Before-and-after page screenshots:
★ ★ ★ ★ ★

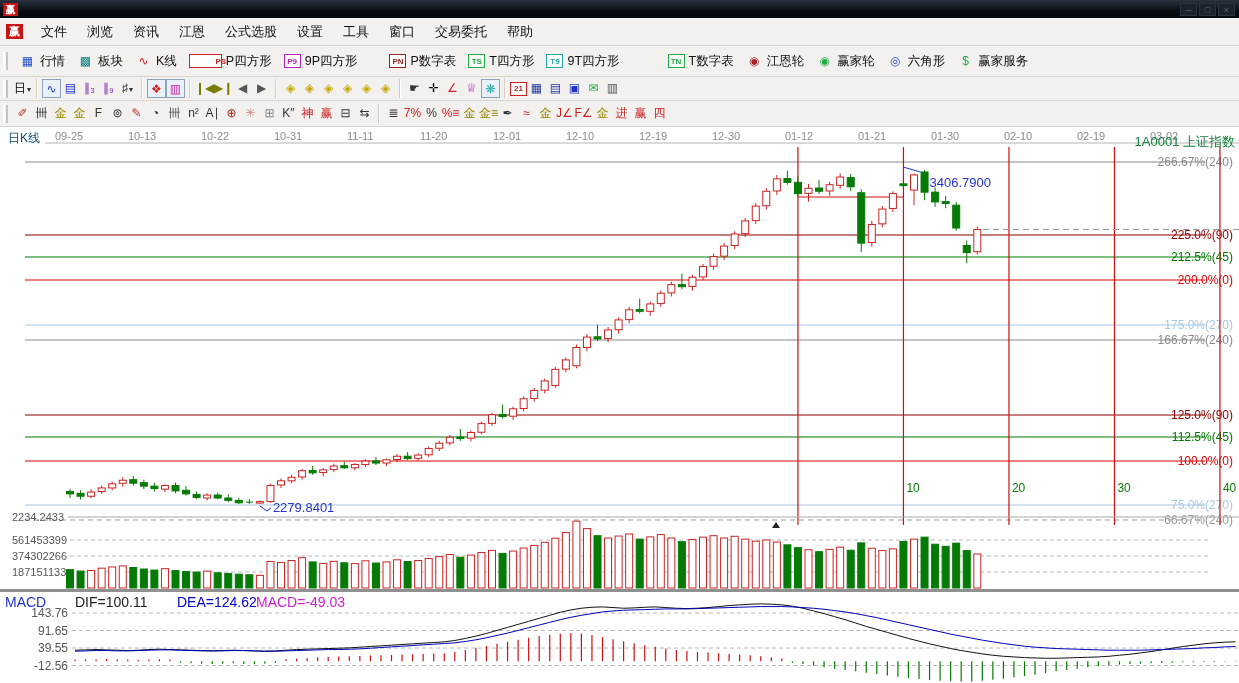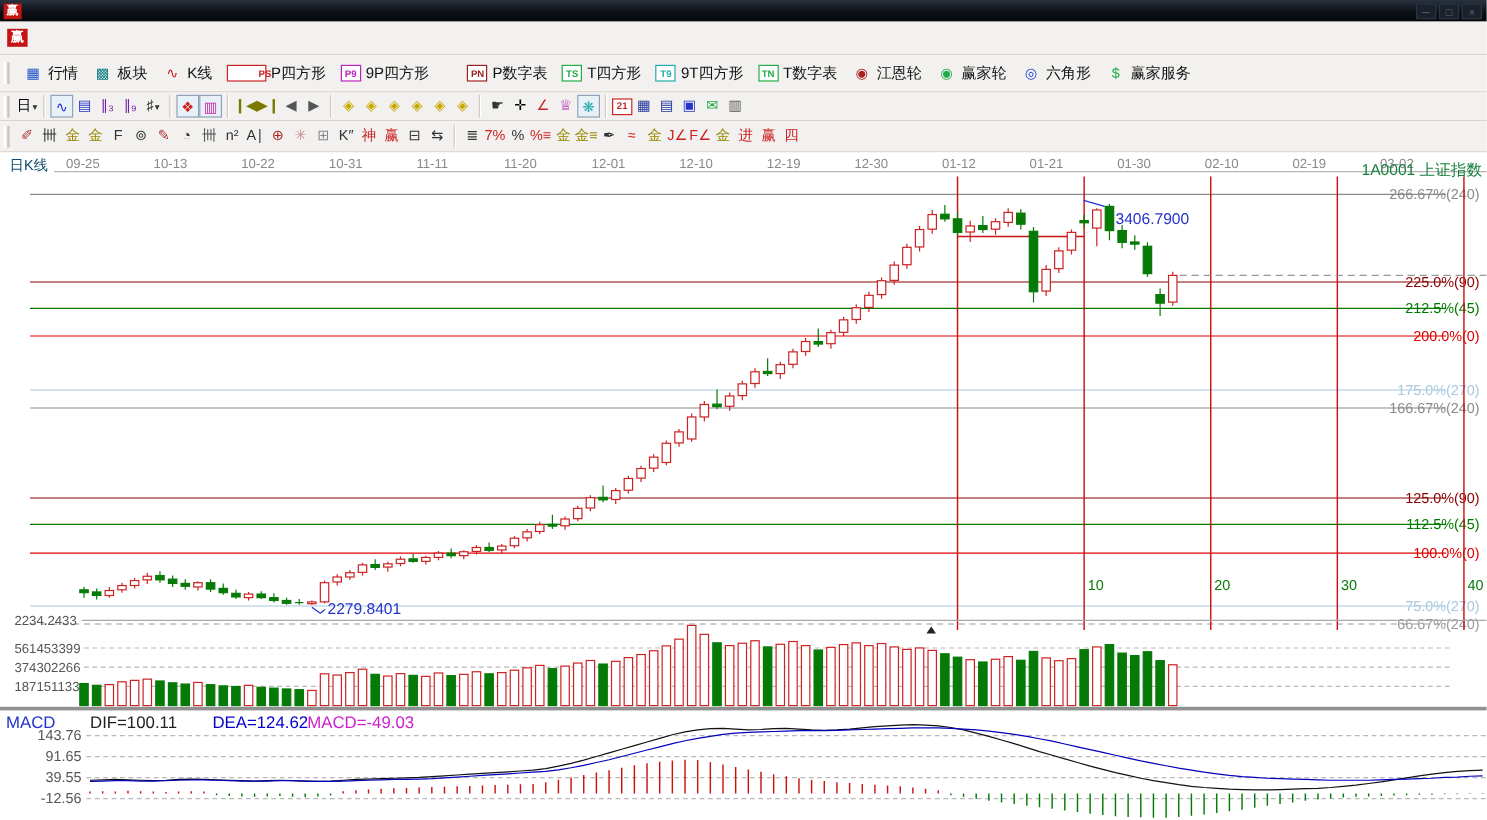--- a/index.html
+++ b/index.html
@@ -65,6 +65,18 @@
 
 <div id="menubar">
   <span class="menulogo">赢</span>
+  <span class="items" style="display:flex">
+      <span class="menu-item">文件</span>
+      <span class="menu-item">浏览</span>
+      <span class="menu-item">资讯</span>
+      <span class="menu-item">江恩</span>
+      <span class="menu-item">公式选股</span>
+      <span class="menu-item">设置</span>
+      <span class="menu-item">工具</span>
+      <span class="menu-item">窗口</span>
+      <span class="menu-item">交易委托</span>
+      <span class="menu-item">帮助</span>
+    </span>
 </div>
 
 <div id="toolbar1" class="toolbar">

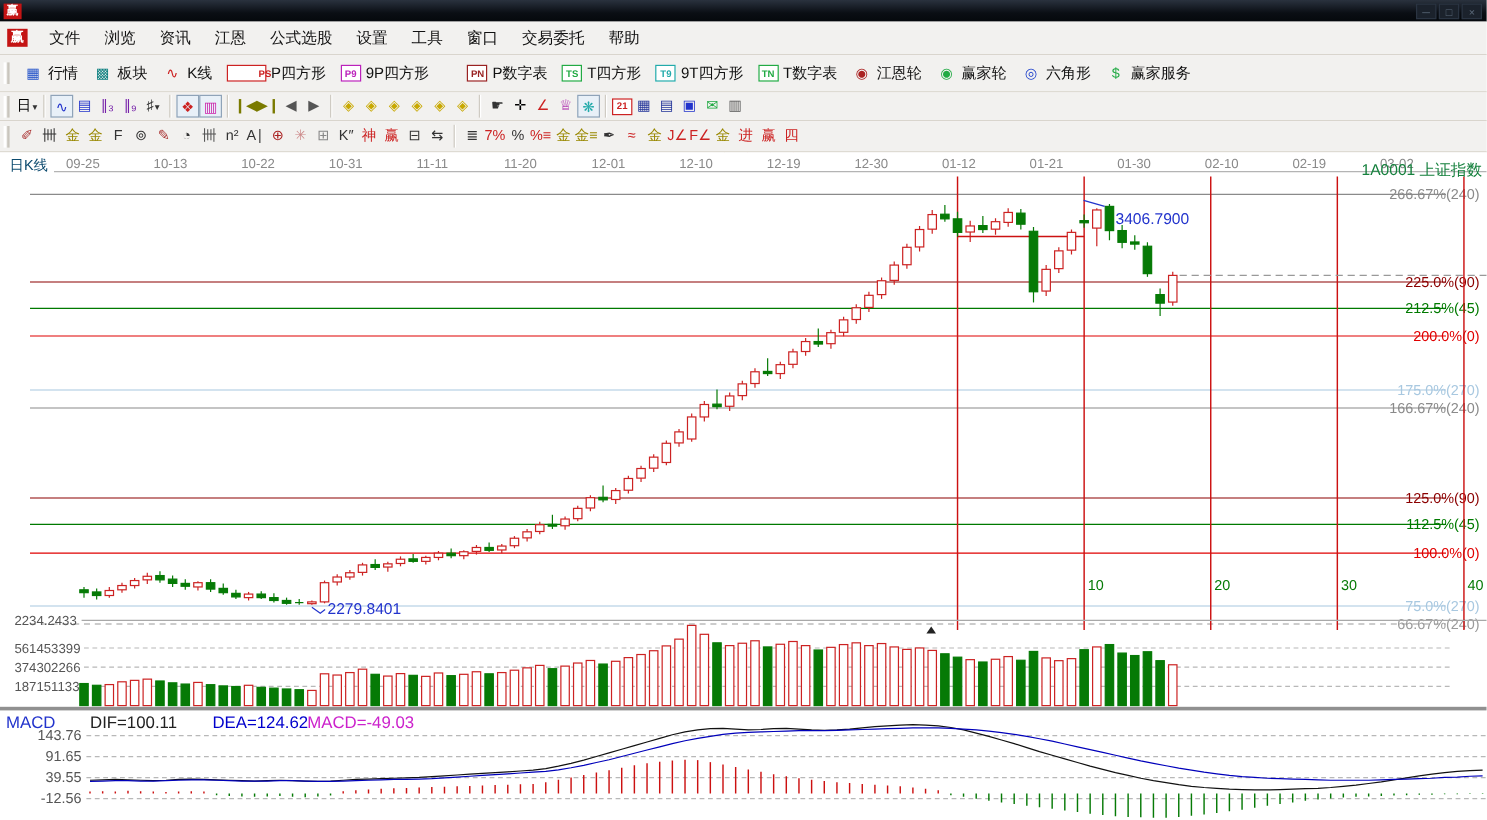--- a/index.html
+++ b/index.html
@@ -115,7 +115,7 @@
         <span>9T四方形</span>
       </span>
       <span class="tb-btn">
-        <span class="badge-icon" style="color: rgb(34, 170, 68);">TN</span>
+        <span class="badge-icon" style="color: rgb(34, 170, 68); margin-left: 36px;">TN</span>
         <span>T数字表</span>
       </span>
       <span class="tb-btn">

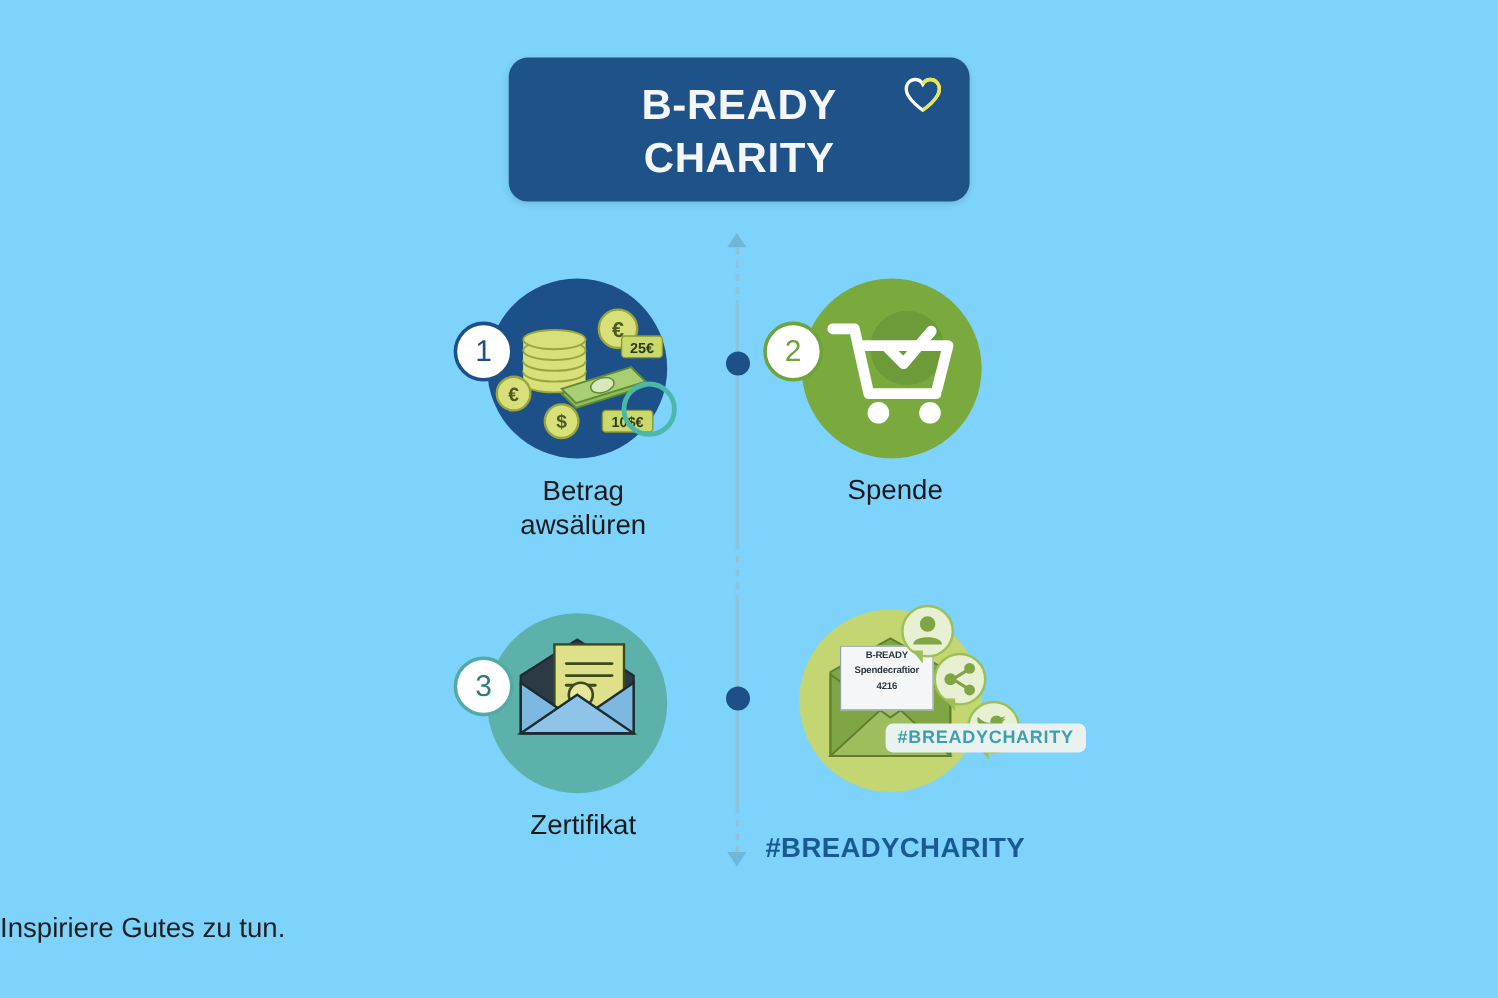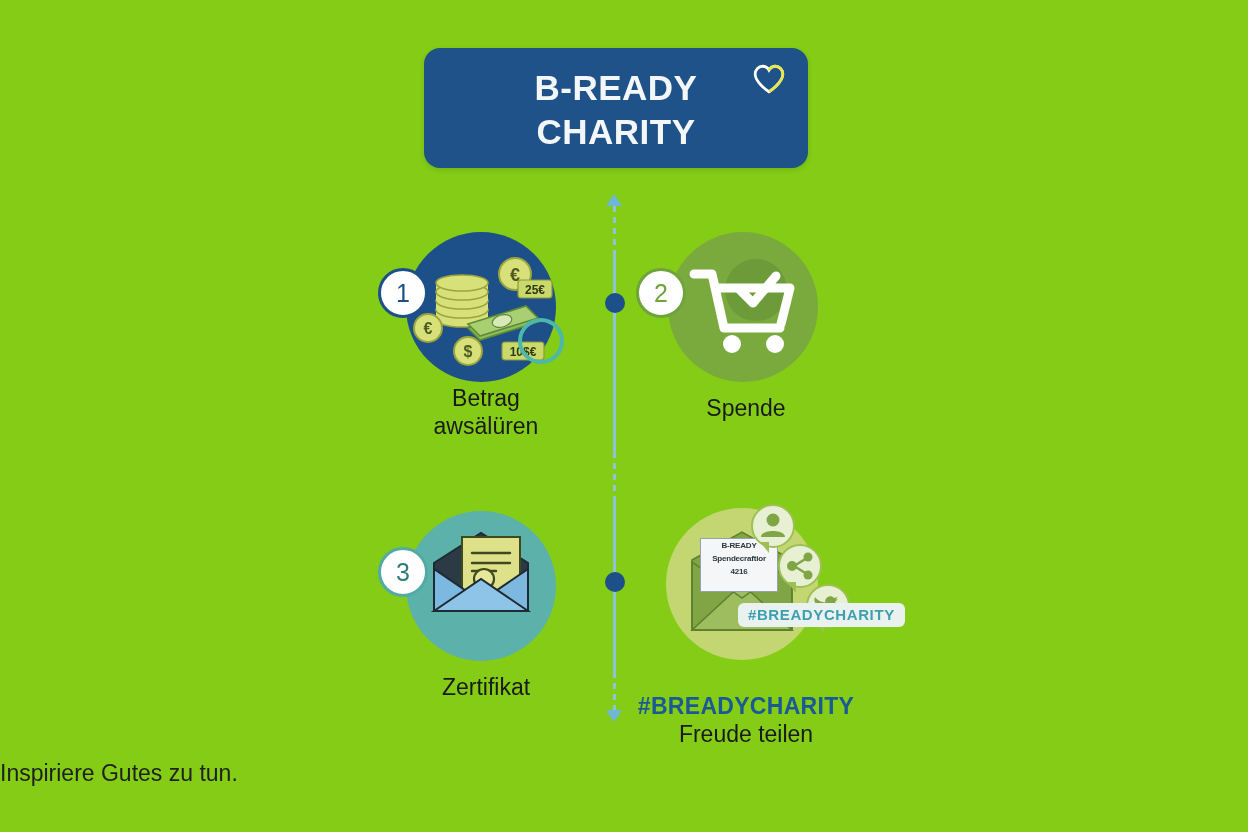--- a/index.html
+++ b/index.html
@@ -18,7 +18,7 @@
     position: relative;
     width: 1248px;
     height: 832px;
-    background: #84cc16;
+    background: #7dd3fc;
   }
 
   

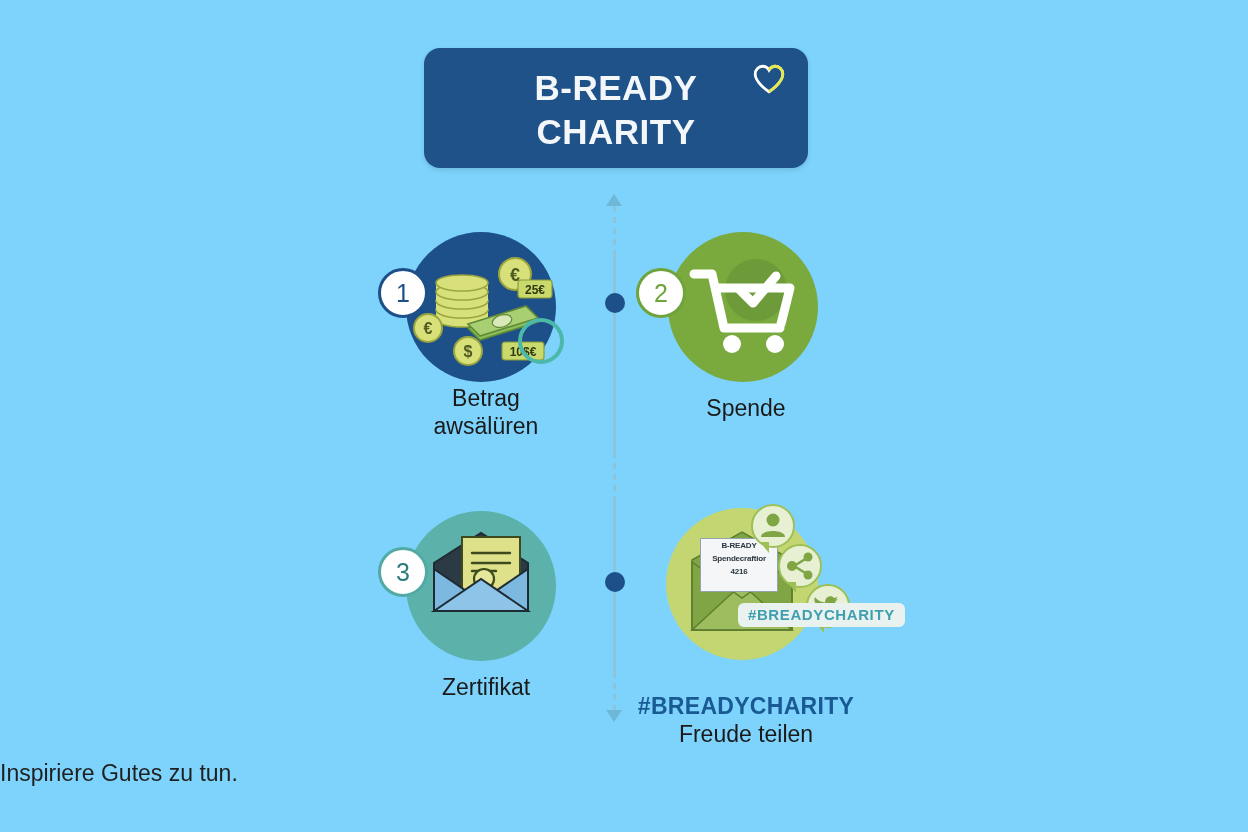--- a/index.html
+++ b/index.html
@@ -168,7 +168,7 @@
   #step4 .disc { left: 70px; top: 12px; width: 152px; height: 152px; background: #c3d671; }
 
   #step1 .accent-ring { left: 182px; top: 86px; }
-  #step1 .step-labels { margin-top: 2px; }
+  #step1 .step-labels { margin-top: 13px; }
   #step4 .step-labels { margin-top: 20px; }
 
   

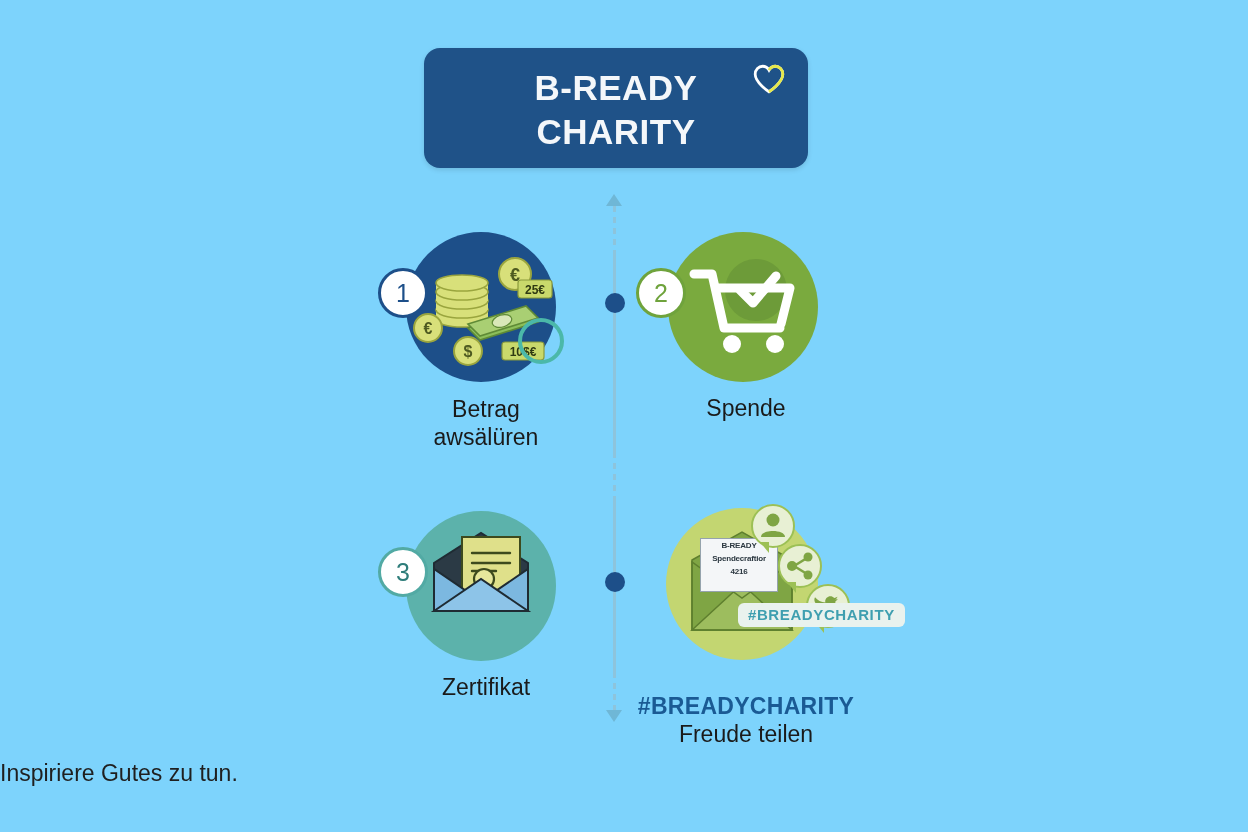--- a/index.html
+++ b/index.html
@@ -406,7 +406,6 @@
     </div>
     <div class="step-labels">
       <div class="label-line accent">#BREADYCHARITY</div>
-      <div class="label-line">Freude teilen</div>
     </div>
   </div>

★ ★ ★ ★ ★

Work item: Each line above must be repeated exactly in the answer, with pictures omitted.

Response for this exercise:
--- a/index.html
+++ b/index.html
@@ -65,6 +65,18 @@
 
 <div id="menubar">
   <span class="menulogo">赢</span>
+  <span class="items" style="display:flex">
+      <span class="menu-item">文件</span>
+      <span class="menu-item">浏览</span>
+      <span class="menu-item">资讯</span>
+      <span class="menu-item">江恩</span>
+      <span class="menu-item">公式选股</span>
+      <span class="menu-item">设置</span>
+      <span class="menu-item">工具</span>
+      <span class="menu-item">窗口</span>
+      <span class="menu-item">交易委托</span>
+      <span class="menu-item">帮助</span>
+    </span>
 </div>
 
 <div id="toolbar1" class="toolbar">

--- a/index.html
+++ b/index.html
@@ -115,7 +115,7 @@
         <span>9T四方形</span>
       </span>
       <span class="tb-btn">
-        <span class="badge-icon" style="color: rgb(34, 170, 68);">TN</span>
+        <span class="badge-icon" style="color: rgb(34, 170, 68); margin-left: 36px;">TN</span>
         <span>T数字表</span>
       </span>
       <span class="tb-btn">

--- a/index.html
+++ b/index.html
@@ -18,7 +18,7 @@
     position: relative;
     width: 1248px;
     height: 832px;
-    background: #84cc16;
+    background: #7dd3fc;
   }
 
   

--- a/index.html
+++ b/index.html
@@ -168,7 +168,7 @@
   #step4 .disc { left: 70px; top: 12px; width: 152px; height: 152px; background: #c3d671; }
 
   #step1 .accent-ring { left: 182px; top: 86px; }
-  #step1 .step-labels { margin-top: 2px; }
+  #step1 .step-labels { margin-top: 13px; }
   #step4 .step-labels { margin-top: 20px; }
 
   

--- a/index.html
+++ b/index.html
@@ -406,7 +406,6 @@
     </div>
     <div class="step-labels">
       <div class="label-line accent">#BREADYCHARITY</div>
-      <div class="label-line">Freude teilen</div>
     </div>
   </div>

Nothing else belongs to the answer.